5-Fluorouridine should be stored at -20°C ± 5°C in a tightly sealed, light-protected container under an inert atmosphere (argon or nitrogen). The compound is stable for at least 2 years under these conditions. Solubility: 5-Fluorouridine is soluble in DMSO (~50 mg/mL with sonication), DMF, and warm methanol (~10 mg/mL). It is slightly soluble in water (~5 mg/mL at 25°C) and PBS (pH 7.4). For cell culture experiments, prepare stock solutions in DMSO at 100-500 mM and dilute into culture medium immediately before use (final DMSO concentration should not exceed 0.1% v/v). For in vivo studies, 5-fluorouridine can be formulated in saline or PBS with gentle heating and sonication.

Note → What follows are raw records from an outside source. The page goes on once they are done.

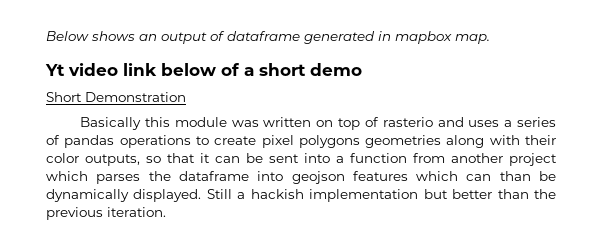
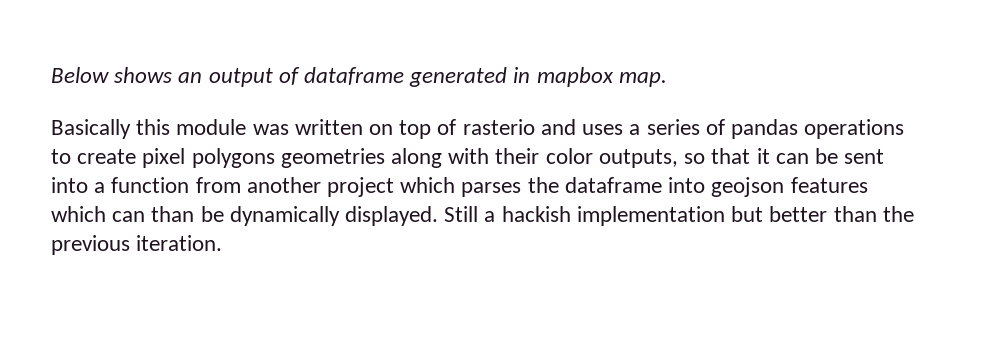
- Yt video link below of a short demo
- Short Demonstration

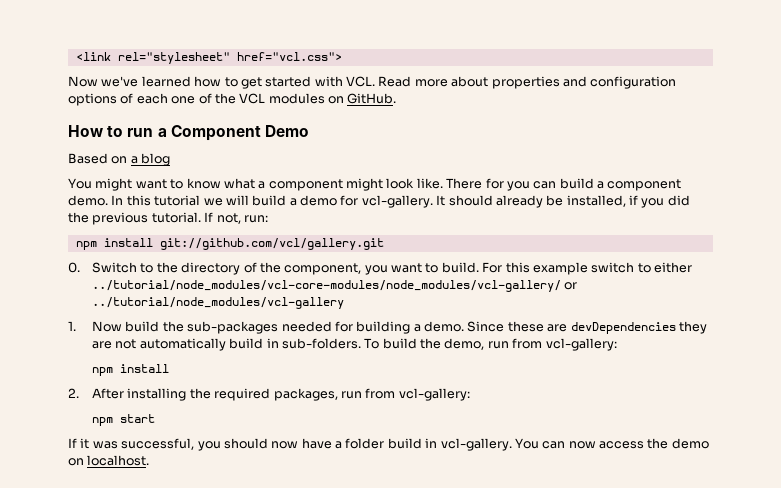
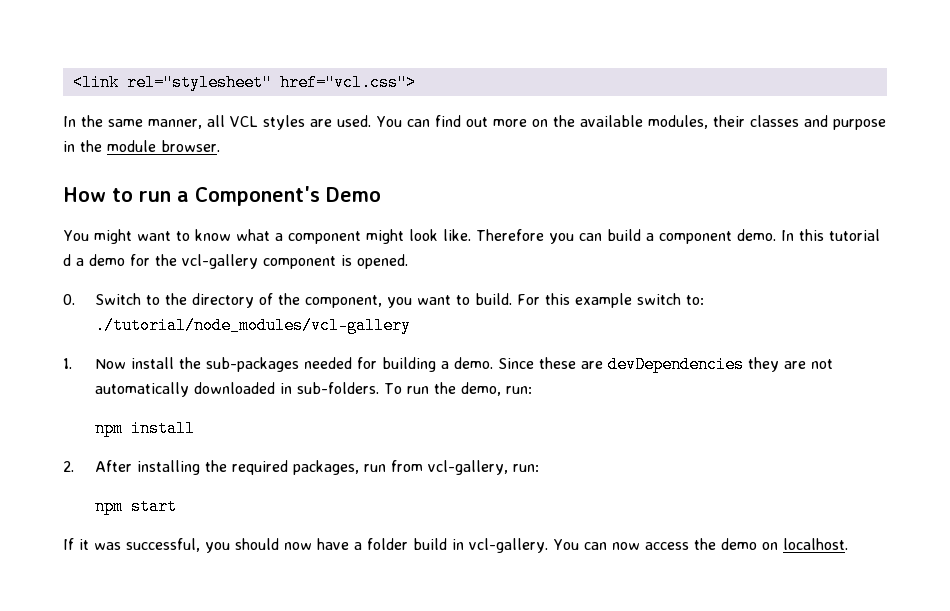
- Now we've learned how to get started with VCL. Read more about properties and configuration options of each one of the VCL modules on GitHub.
+ In the same manner, all VCL styles are used. You can find out more on the available modules, their classes and purpose in the module browser.
- How to run a Component Demo
+ How to run a Component's Demo
- Based on a blog
- There for you can build a component demo.
+ Therefore you can build a component demo.
- In this tutorial we will build a demo for vcl-gallery. It should already be installed, if you did the previous tutorial. If not, run:
- npm install git://github.com/vcl/gallery.git
+ In this tutorial d a demo for the vcl-gallery component is opened.
- For this example switch to either ../tutorial/node_modules/vcl-core-modules/node_modules/vcl-gallery/ or ../tutorial/node_modules/vcl-gallery
+ For this example switch to: ./tutorial/node_modules/vcl-gallery
- 1. Now build the sub-packages needed for building a demo.
+ 1. Now install the sub-packages needed for building a demo.
- Since these are devDependencies they are not automatically build in sub-folders.
+ Since these are devDependencies they are not automatically downloaded in sub-folders.
- To build the demo, run from vcl-gallery:
+ To run the demo, run:
- 2. After installing the required packages, run from vcl-gallery:
+ 2. After installing the required packages, run from vcl-gallery, run:

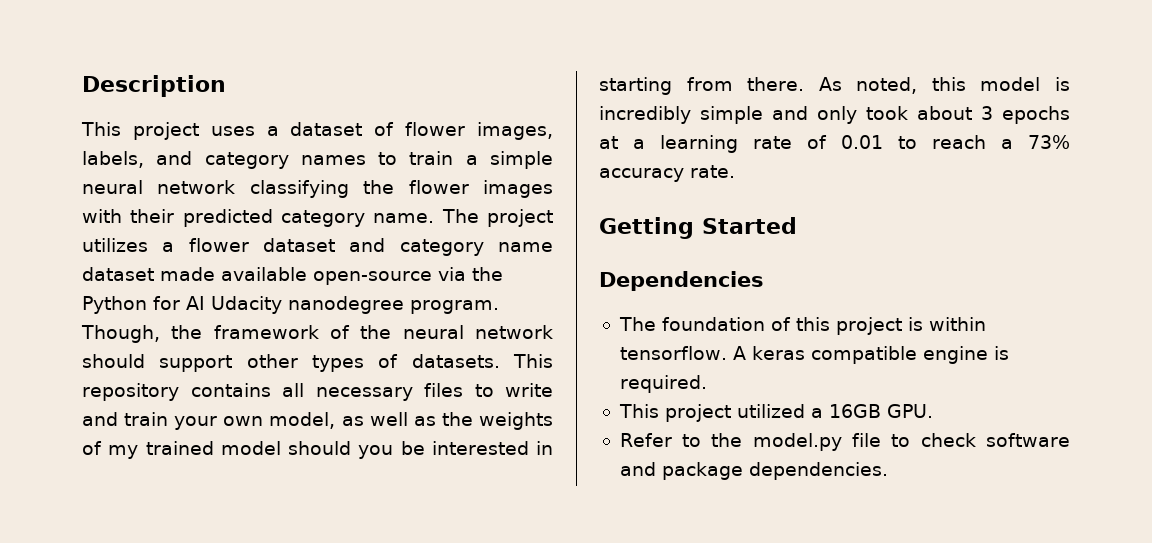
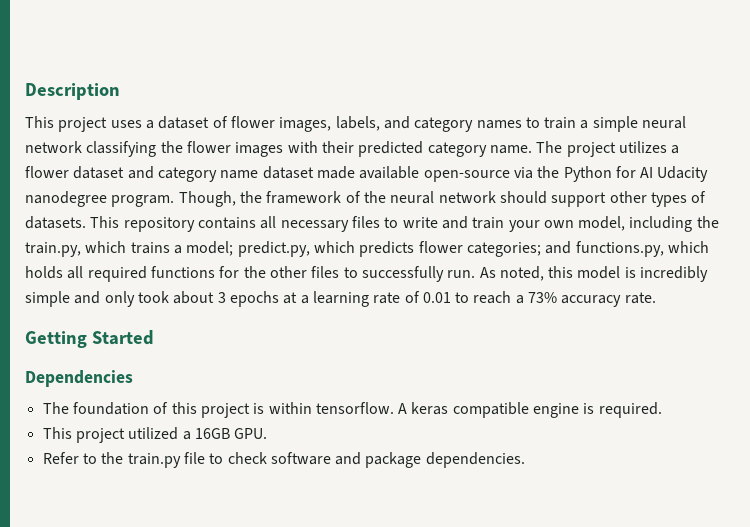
- This repository contains all necessary files to write and train your own model, as well as the weights of my trained model should you be interested in starting from there.
+ This repository contains all necessary files to write and train your own model, including the train.py, which trains a model; predict.py, which predicts flower categories; and functions.py, which holds all required functions for the other files to successfully run.
- Refer to the model.py file to check software and package dependencies.
+ Refer to the train.py file to check software and package dependencies.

The compound is hygroscopic — always allow the storage vial to equilibrate to room temperature before opening to prevent moisture condensation. 5-Fluorouridine is classified as a mutagen and should be handled with appropriate personal protective equipment (nitrile gloves, safety goggles, lab coat) in a chemical fume hood. Avoid inhalation of powder and contact with skin. Waste should be disposed of as hazardous chemical waste in accordance with institutional guidelines. A Safety Data Sheet (SDS) and Certificate of Analysis (CoA) are provided with every shipment.
UPOR Biotech supplies 5-Fluorouridine at Research Grade with a minimum HPLC purity of ≥98.0%, accompanied by a comprehensive Certificate of Analysis (CoA) detailing: assay (HPLC-UV, ≥98.0%), identity confirmation (¹H-NMR — characteristic H6 doublet at δ 8.0-8.2 ppm, J(H-F) ~6-7 Hz confirming C5 fluorine; ¹⁹F-NMR — singlet at δ -165 to -170 ppm confirming C5-F substitution; ESI-MS — [M+H]⁺ at m/z 263.1, [M+Na]⁺ at m/z 285.1), melting point (178-182°C with decomposition), specific rotation ([α]D²⁰ = +18° to +22°, c=0.5, H₂O), water content (Karl Fischer, ≤1.0%), residual solvents (ICH Q3C compliant, GC-HS), heavy metals panel (total ≤10 ppm; Pb ≤2.0 ppm; As ≤2.0 ppm; Cd ≤1.0 ppm; Hg ≤0.1 ppm), and microbiological limits (TPC ≤100 CFU/g, yeast & mold ≤10 CFU/g, E. coli/Salmonella/S. aureus absent). Additional documentation includes: Material Safety Data Sheet (MSDS/SDS), HPLC Chromatogram, ¹H/¹⁹F/¹³C NMR Spectra, Mass Spectrum, Stability Data (real-time and accelerated), and Complete Lot Traceability. Our manufacturing operations are ISO 9001:2015 certified and conducted under c-GMP guidelines. Standard packaging is amber glass vials under argon atmosphere. All documents are available in English, with translations upon request. Custom packaging, larger bulk quantities, and additional analytical testing (elemental impurities per ICH Q3D, bacterial endotoxins, residual solvent profile) are available upon request.